Old Gothic Happenings
PJ Harvey's White Chalk - 11th December 2007
I've always adored Polly Jean Harvey from the first hearing of 'Sheela na Gig' on John Peel's show
years ago. Each album she produces seems to be completely different from the others, from the
jagged violence of
Rid of Me through the demented swamp blues of To Bring You My Love to the
slick pop-rock of
Stories from the City, Stories from the Sea. Yet - like Gothic itself - the Corscombe
songstress has maintained a strange unity. In fact,
White Chalk, with its tales of brokenness, sorrow
and loss, could be classed as her most completely Gothic work to date.
Apart from the subject matter, three aspects of the album contribute to this impression. For the first
time, in any sustained way, Miss Harvey sings in what she calls her 'church voice', a high, thin wail in
contrast to her usual force and vigour, finally breaking down only in the last bars of the last song, 'The
Mountain', and turning into a mad shriek worthy of the great
Diamanda herself. Secondly, there is a
powerful sense of place - the 'white chalk' is the cliffs and hills of the writer's native Dorset, which
obviously means a lot to us here. Thirdly, this album seems weirdly to have been written a century or
more ago: without in any way being pastiche Victoriana, it contains enough antique references -
including the eerie album sleeve so obviously inspired by Victorian photography - to make it a very
Gothic exercise in the revival of an imagined past somehow filtered through the present. I'm not
expressing myself very well, but imagine these songs being sung by a sad girl along a deserted
promenade in Weymouth on a wet October Tuesday about 1900 - as though Graham Greene had
written Thomas Hardy's short stories instead of him. Not an easy listen, this, but an astonishing
exercise in imagination, and self-reinvention.

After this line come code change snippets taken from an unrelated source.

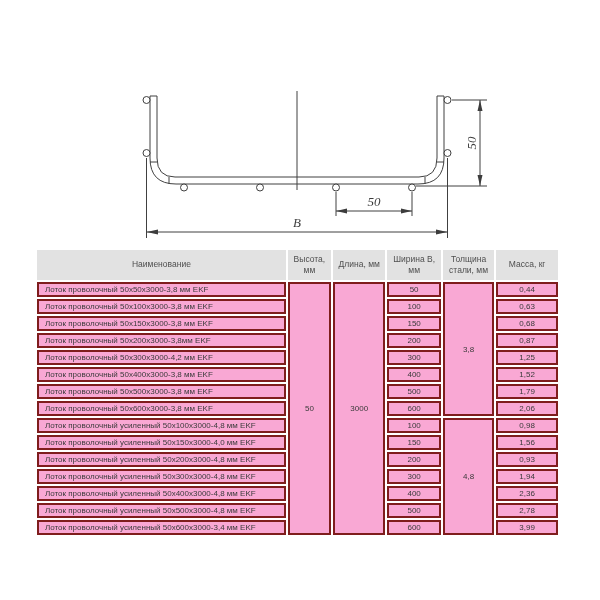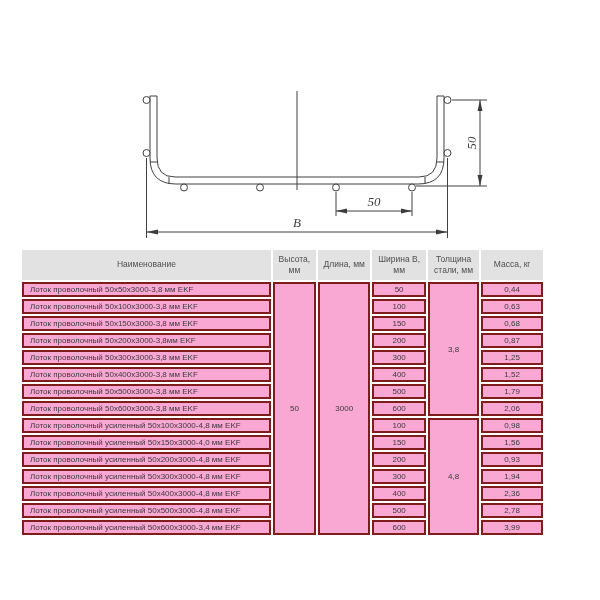--- a/index.html
+++ b/index.html
@@ -14,7 +14,7 @@
     font-style:italic;font-size:13px;fill:#3c3c3c;
   }
   table.spec{
-    position:absolute;left:20px;top:248px;width:525px;
+    position:absolute;left:35px;top:248px;width:525px;
     border-collapse:separate;border-spacing:2px;table-layout:fixed;
   }
   table.spec th{

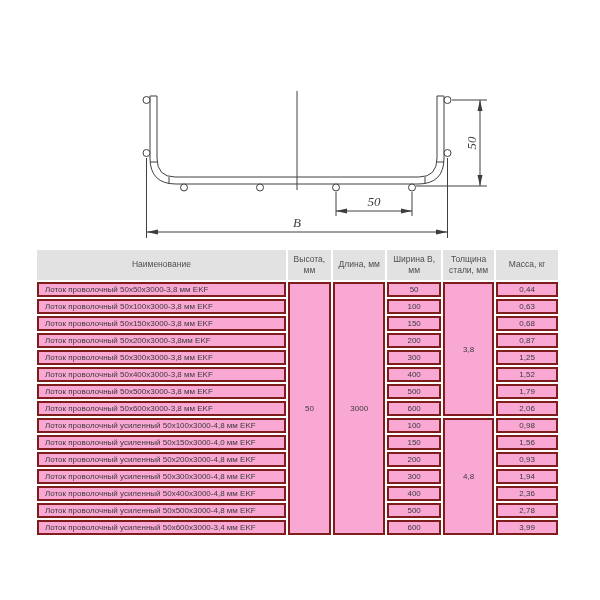--- a/index.html
+++ b/index.html
@@ -130,7 +130,7 @@
         <td>0,87</td>
       </tr>
       <tr>
-        <td class="name">Лоток проволочный 50х300х3000-3,8 мм EKF</td>
+        <td class="name">Лоток проволочный 50х300х3000-4,2 мм EKF</td>
         <td>300</td>
         <td>1,25</td>
       </tr>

Gothic Homemaking - 25th November 2007
Two recent additions to my interior fittings are the lady to the left and
the skeletal gentleman to the right.
She is a plaster copy of Raphael
Monti's mid-Victorian sculpture 'The Veiled Bride', which I purchased
from a lady whose daughter insisted the bust be removed as far from
the house as possible and turned her to the wall whenever she could. I
think she's delightfully creepy, and have put her on the lavatory
windowsill to replace Aswell, the Lady's camel skull which has now
gone to live with her.
He is a ceremonial fly-whisk made for a
chief of the Khwose people of eastern Zambia, and found his way to
an antique shop in Shrewsbury, where I found him. I think he's rather
cute, but did say a quick prayer over him just in case.
Useful Advice from The Chap - 15th September 2007
The Chap magazine is, as we know, a splendid if completely demented
journal dedicated to restoring British society through cufflinks, cravats,
and tea. We have become aware of a curious but becoming overlap of
gentleman Goths and devotees of
The Chap; and from the latest number
comes this useful item on erecting your own Gothic folly. From 'Choose
a large, flat area in the grounds of your estate' to 'kill everyone who
assisted you with construction, including the priest and the goat', via
important milestones in the process such as 'employ 56 art students to
paint your fresco of the Rape of the Sabines' and 'insert your ossuary',
this advice is indispensable to modern Gothic living.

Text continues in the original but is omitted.